What needs to be done: Copy only what lies from the line containing "- Follow best" through the line containing "code review process." in the entries below, keeping both end lines exact and dropping every picture.

Data entries:
===============

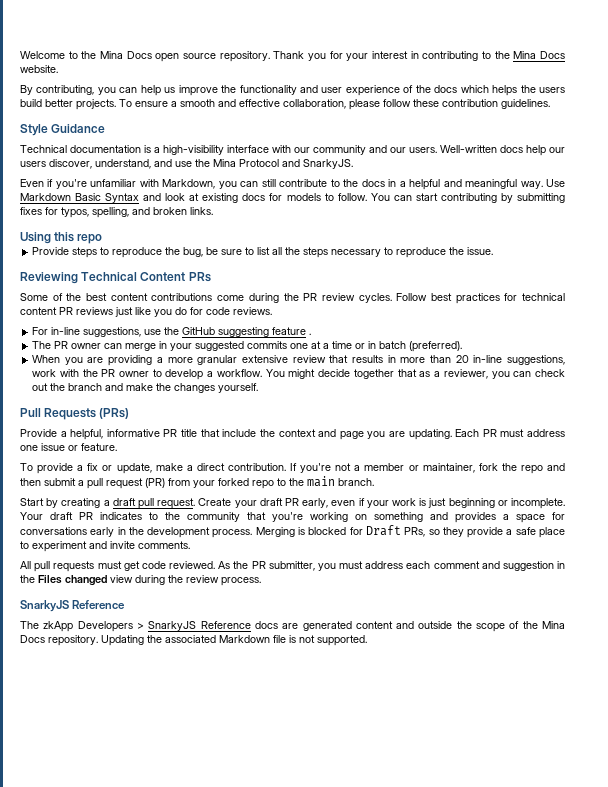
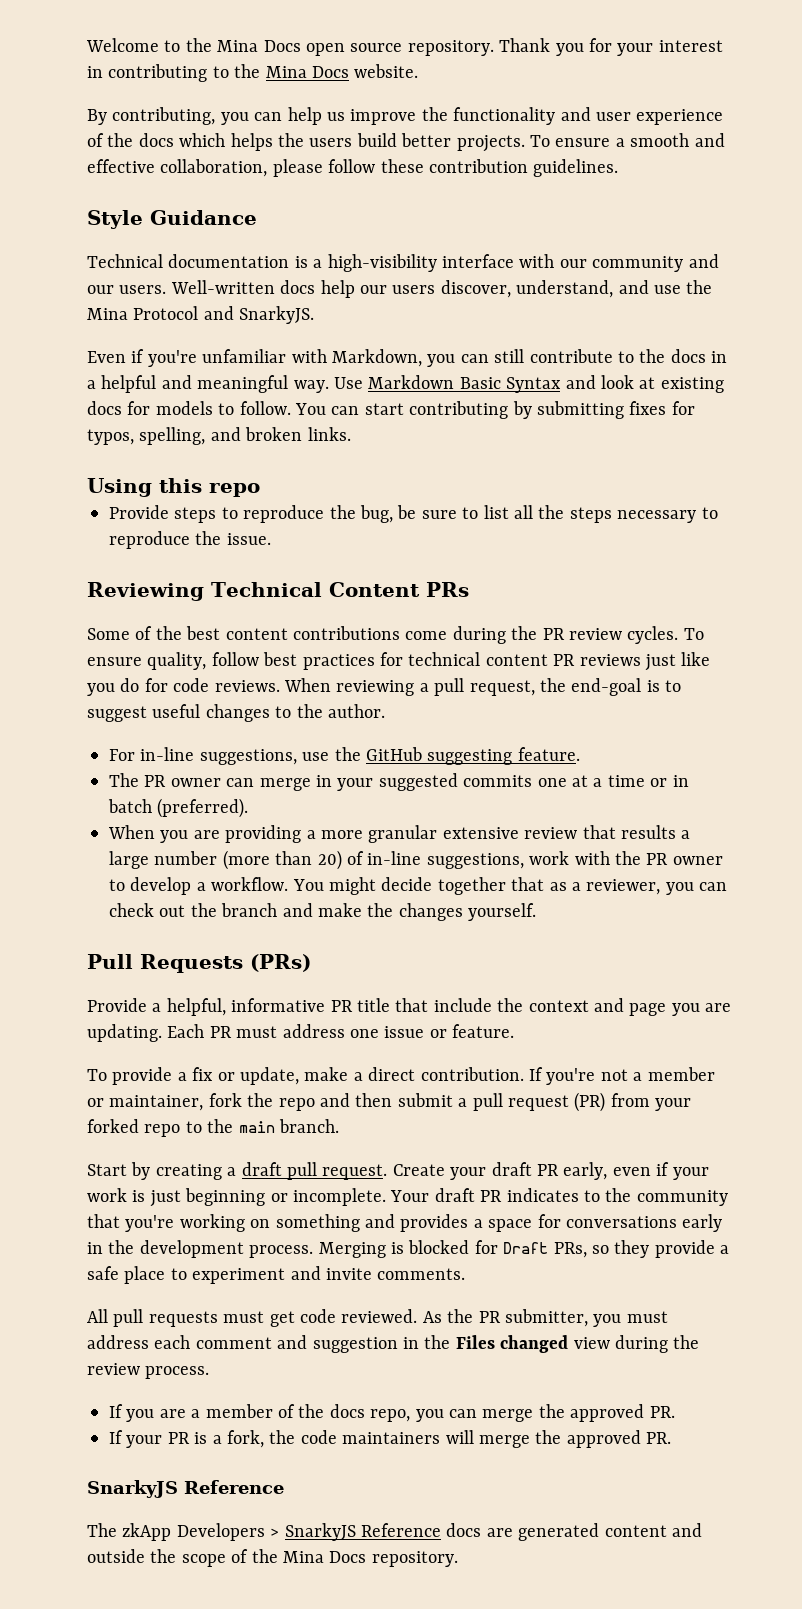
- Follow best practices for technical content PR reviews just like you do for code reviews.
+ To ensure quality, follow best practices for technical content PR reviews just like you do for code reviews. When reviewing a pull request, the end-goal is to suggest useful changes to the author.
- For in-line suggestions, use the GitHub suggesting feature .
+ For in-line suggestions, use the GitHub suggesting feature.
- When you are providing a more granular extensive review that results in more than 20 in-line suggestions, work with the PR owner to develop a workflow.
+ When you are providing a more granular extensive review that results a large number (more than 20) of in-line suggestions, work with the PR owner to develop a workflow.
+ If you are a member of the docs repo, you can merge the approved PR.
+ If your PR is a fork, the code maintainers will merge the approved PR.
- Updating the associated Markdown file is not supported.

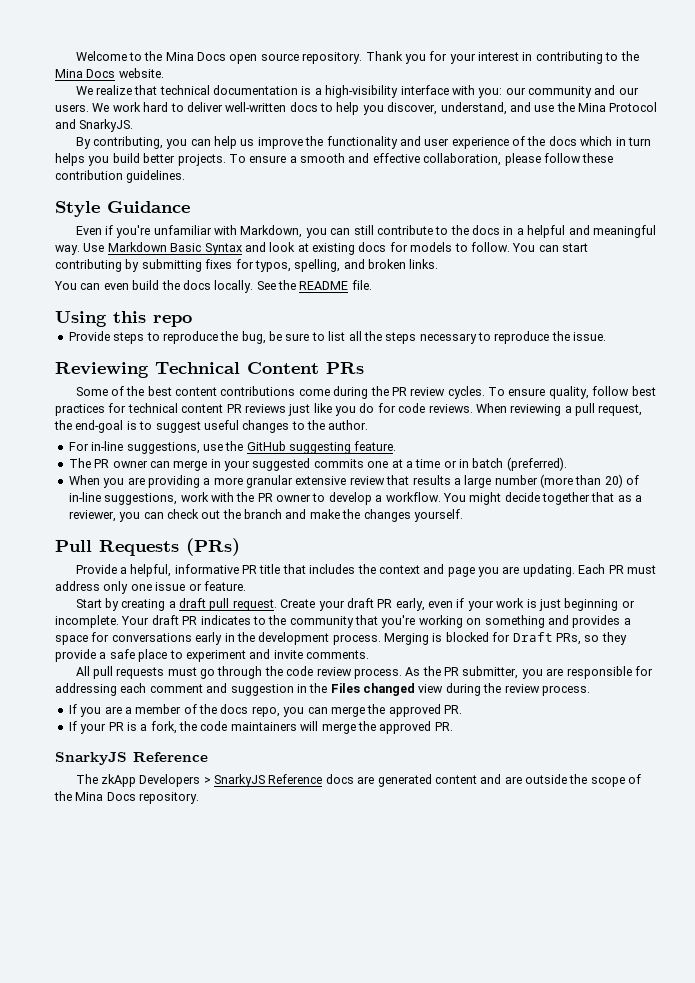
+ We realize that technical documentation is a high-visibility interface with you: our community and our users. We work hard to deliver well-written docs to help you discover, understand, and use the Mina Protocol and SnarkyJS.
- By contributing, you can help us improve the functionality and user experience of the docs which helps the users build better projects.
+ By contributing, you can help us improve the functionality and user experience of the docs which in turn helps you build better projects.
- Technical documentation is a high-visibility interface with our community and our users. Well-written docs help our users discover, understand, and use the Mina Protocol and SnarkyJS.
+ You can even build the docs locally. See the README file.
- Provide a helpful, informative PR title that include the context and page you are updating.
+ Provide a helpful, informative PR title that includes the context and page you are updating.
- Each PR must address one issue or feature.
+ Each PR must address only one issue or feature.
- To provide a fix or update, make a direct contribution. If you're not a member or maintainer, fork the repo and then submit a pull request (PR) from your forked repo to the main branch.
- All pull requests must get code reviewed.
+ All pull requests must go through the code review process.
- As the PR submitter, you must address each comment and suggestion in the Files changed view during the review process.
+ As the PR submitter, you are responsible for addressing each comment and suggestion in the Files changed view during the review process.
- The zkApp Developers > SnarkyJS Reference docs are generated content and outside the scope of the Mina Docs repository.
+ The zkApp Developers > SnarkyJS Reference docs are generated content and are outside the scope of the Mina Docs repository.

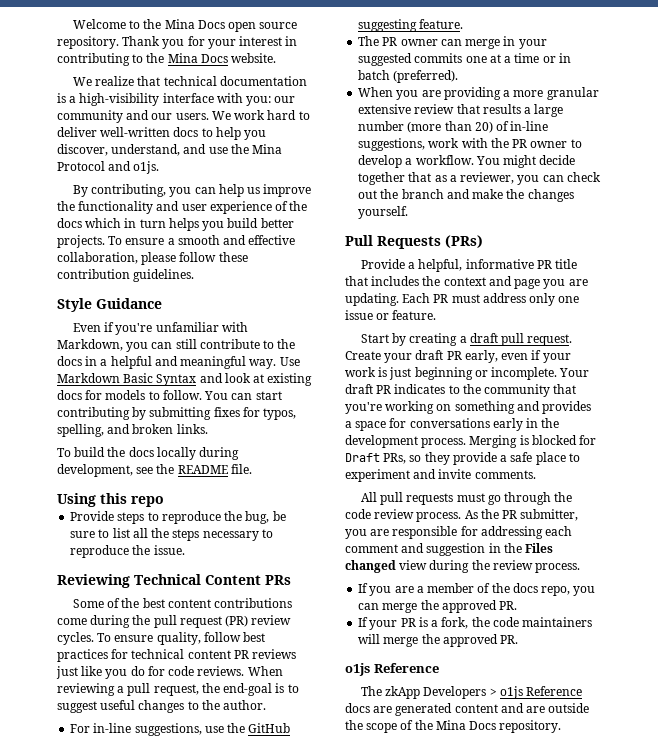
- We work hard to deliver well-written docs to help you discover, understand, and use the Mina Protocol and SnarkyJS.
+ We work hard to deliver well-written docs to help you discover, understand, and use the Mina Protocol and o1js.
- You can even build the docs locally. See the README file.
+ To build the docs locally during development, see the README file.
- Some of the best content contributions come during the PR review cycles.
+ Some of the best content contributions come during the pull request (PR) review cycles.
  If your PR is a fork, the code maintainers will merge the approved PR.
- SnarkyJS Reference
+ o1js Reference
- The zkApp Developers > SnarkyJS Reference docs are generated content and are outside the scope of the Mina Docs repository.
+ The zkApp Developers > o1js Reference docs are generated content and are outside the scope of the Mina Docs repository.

===============

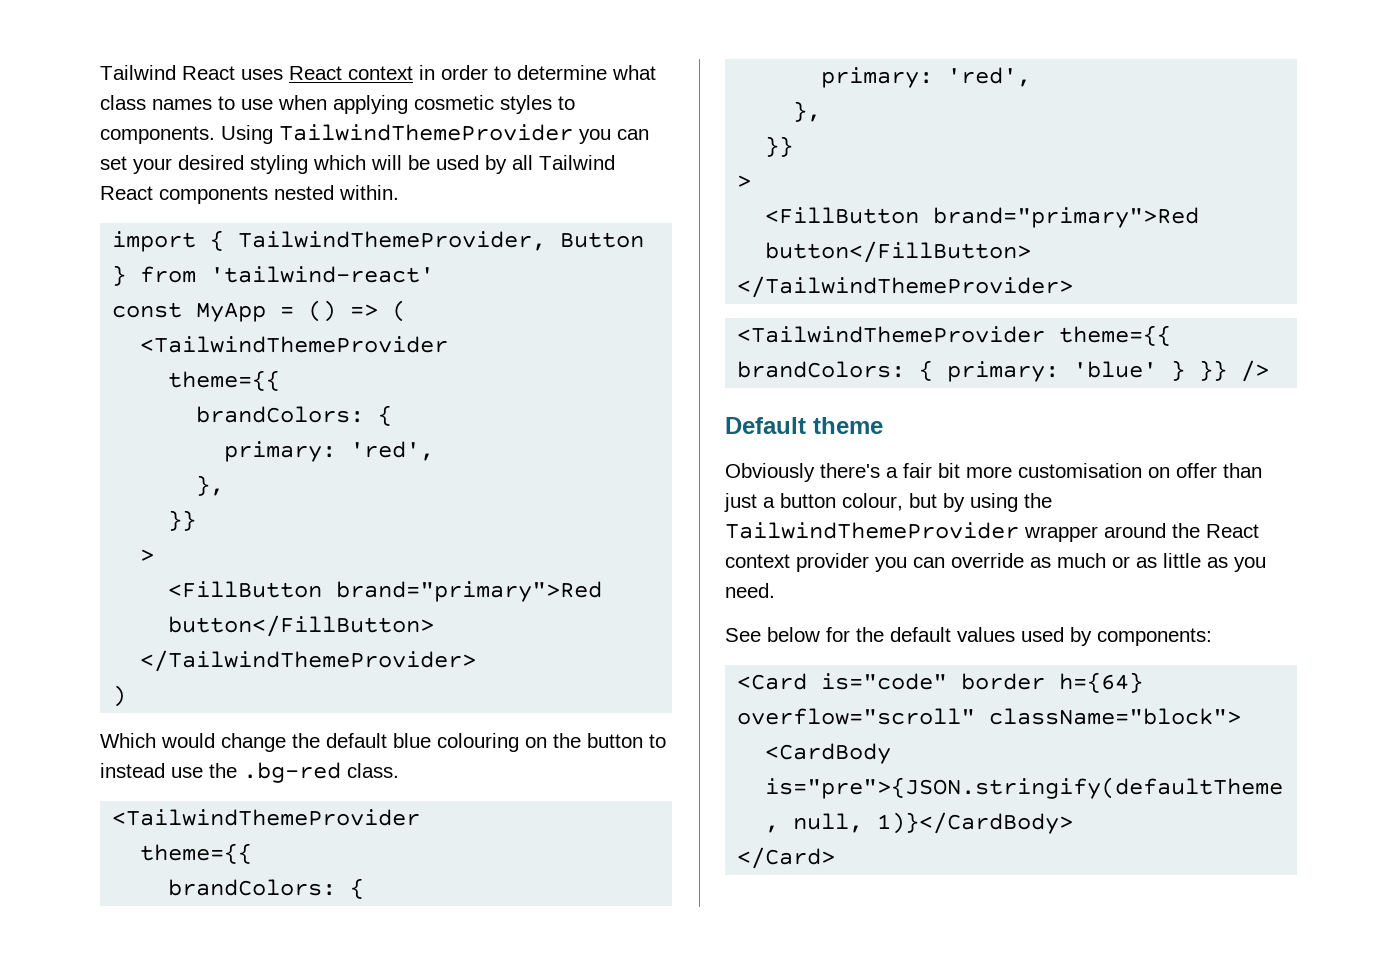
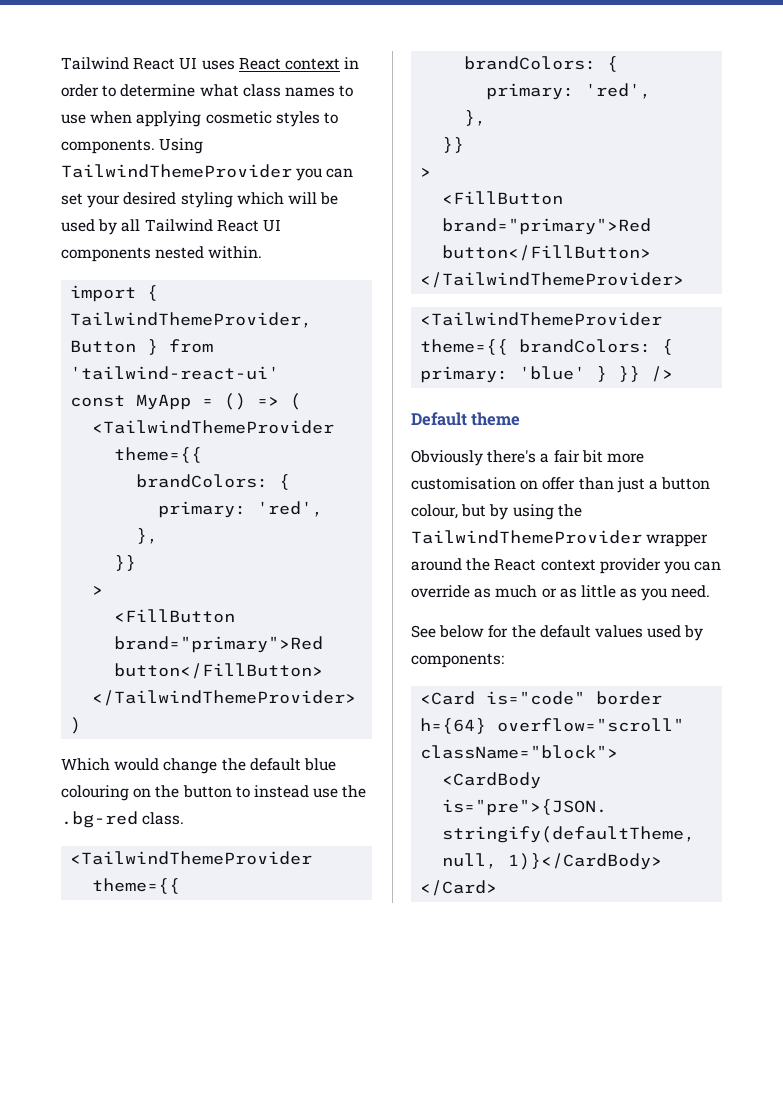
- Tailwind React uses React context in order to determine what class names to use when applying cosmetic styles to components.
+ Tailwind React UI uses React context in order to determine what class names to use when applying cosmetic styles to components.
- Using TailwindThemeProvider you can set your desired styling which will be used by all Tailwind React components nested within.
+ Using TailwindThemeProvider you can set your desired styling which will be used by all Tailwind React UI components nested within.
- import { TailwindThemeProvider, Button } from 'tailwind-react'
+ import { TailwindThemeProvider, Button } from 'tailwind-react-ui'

===============

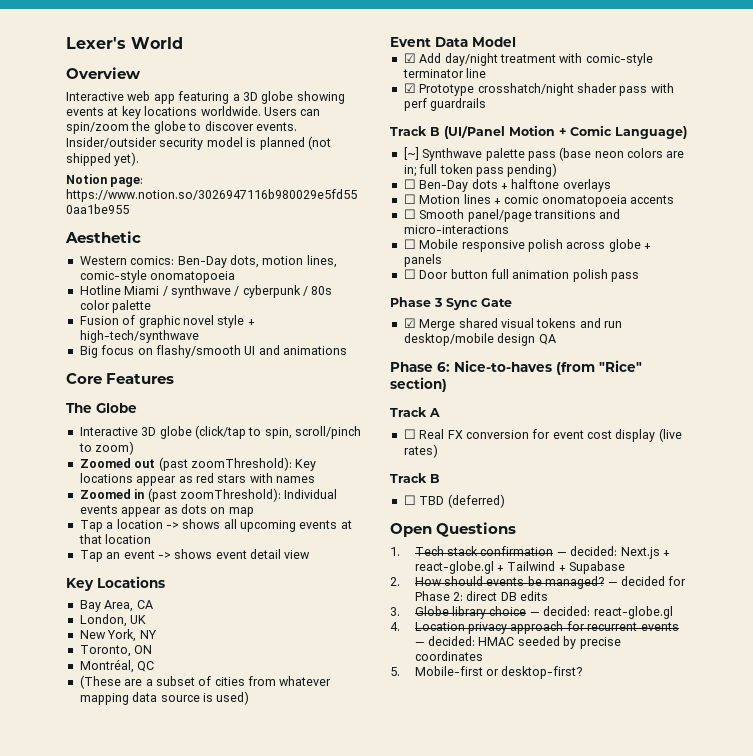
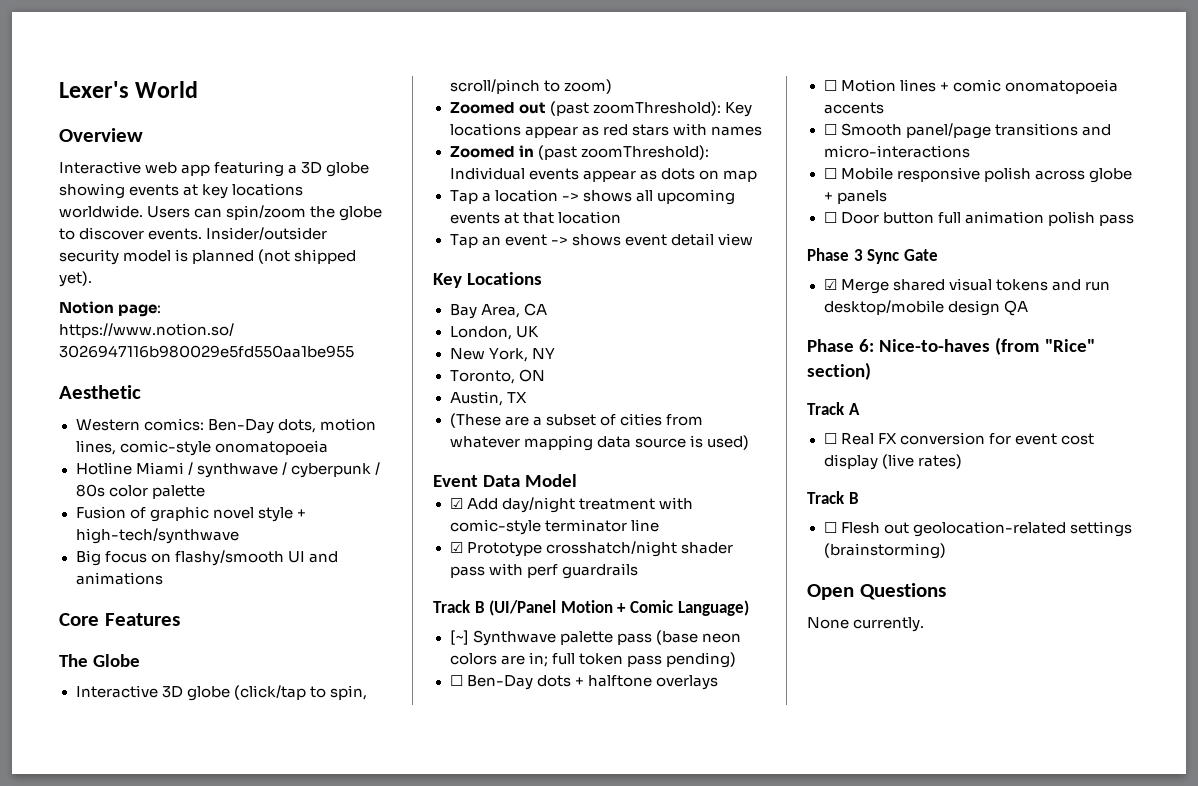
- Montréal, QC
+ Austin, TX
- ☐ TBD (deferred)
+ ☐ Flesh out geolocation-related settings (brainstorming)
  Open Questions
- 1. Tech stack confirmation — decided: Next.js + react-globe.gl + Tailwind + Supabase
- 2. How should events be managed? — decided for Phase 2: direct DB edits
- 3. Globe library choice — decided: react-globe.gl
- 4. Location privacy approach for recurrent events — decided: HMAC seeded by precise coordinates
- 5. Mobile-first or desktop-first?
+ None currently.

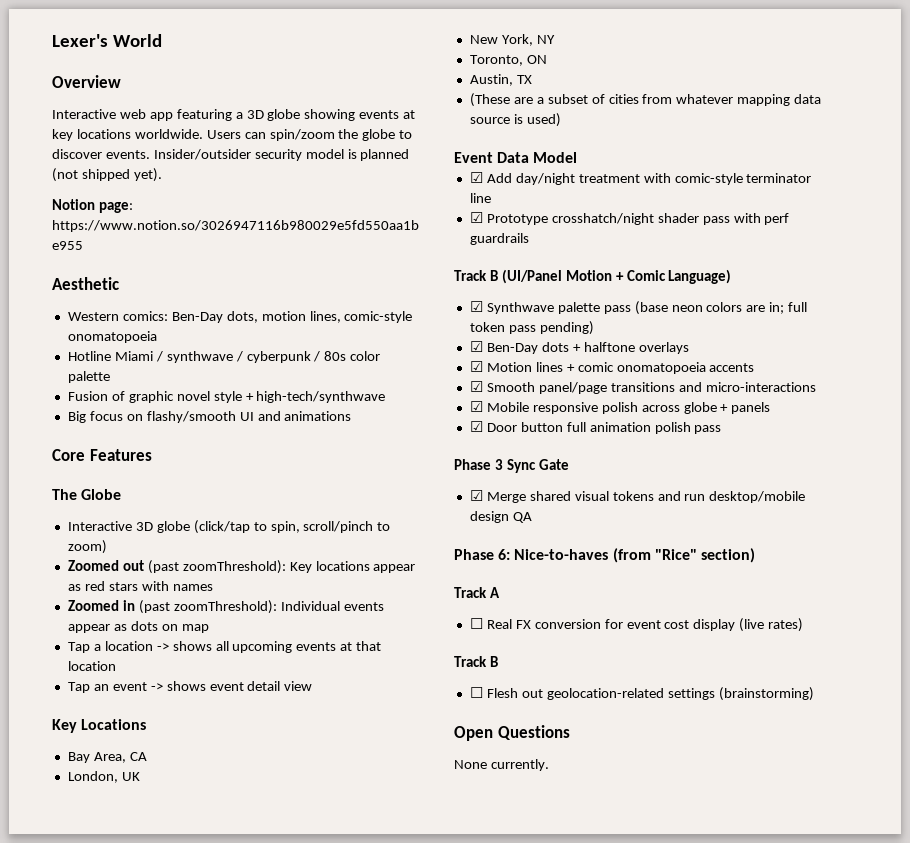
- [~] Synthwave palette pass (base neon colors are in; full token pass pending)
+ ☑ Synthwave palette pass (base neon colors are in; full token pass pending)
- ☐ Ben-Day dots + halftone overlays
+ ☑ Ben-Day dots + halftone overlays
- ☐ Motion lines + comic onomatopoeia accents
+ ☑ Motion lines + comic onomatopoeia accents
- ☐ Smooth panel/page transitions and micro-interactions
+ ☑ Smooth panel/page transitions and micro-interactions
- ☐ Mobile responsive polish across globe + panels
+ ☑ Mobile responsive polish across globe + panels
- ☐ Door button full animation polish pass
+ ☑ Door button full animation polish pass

===============

Answer area:
- Follow best practices for technical content PR reviews just like you do for code reviews.
+ To ensure quality, follow best practices for technical content PR reviews just like you do for code reviews. When reviewing a pull request, the end-goal is to suggest useful changes to the author.
- For in-line suggestions, use the GitHub suggesting feature .
+ For in-line suggestions, use the GitHub suggesting feature.
- When you are providing a more granular extensive review that results in more than 20 in-line suggestions, work with the PR owner to develop a workflow.
+ When you are providing a more granular extensive review that results a large number (more than 20) of in-line suggestions, work with the PR owner to develop a workflow.
+ If you are a member of the docs repo, you can merge the approved PR.
+ If your PR is a fork, the code maintainers will merge the approved PR.
- Updating the associated Markdown file is not supported.

+ We realize that technical documentation is a high-visibility interface with you: our community and our users. We work hard to deliver well-written docs to help you discover, understand, and use the Mina Protocol and SnarkyJS.
- By contributing, you can help us improve the functionality and user experience of the docs which helps the users build better projects.
+ By contributing, you can help us improve the functionality and user experience of the docs which in turn helps you build better projects.
- Technical documentation is a high-visibility interface with our community and our users. Well-written docs help our users discover, understand, and use the Mina Protocol and SnarkyJS.
+ You can even build the docs locally. See the README file.
- Provide a helpful, informative PR title that include the context and page you are updating.
+ Provide a helpful, informative PR title that includes the context and page you are updating.
- Each PR must address one issue or feature.
+ Each PR must address only one issue or feature.
- To provide a fix or update, make a direct contribution. If you're not a member or maintainer, fork the repo and then submit a pull request (PR) from your forked repo to the main branch.
- All pull requests must get code reviewed.
+ All pull requests must go through the code review process.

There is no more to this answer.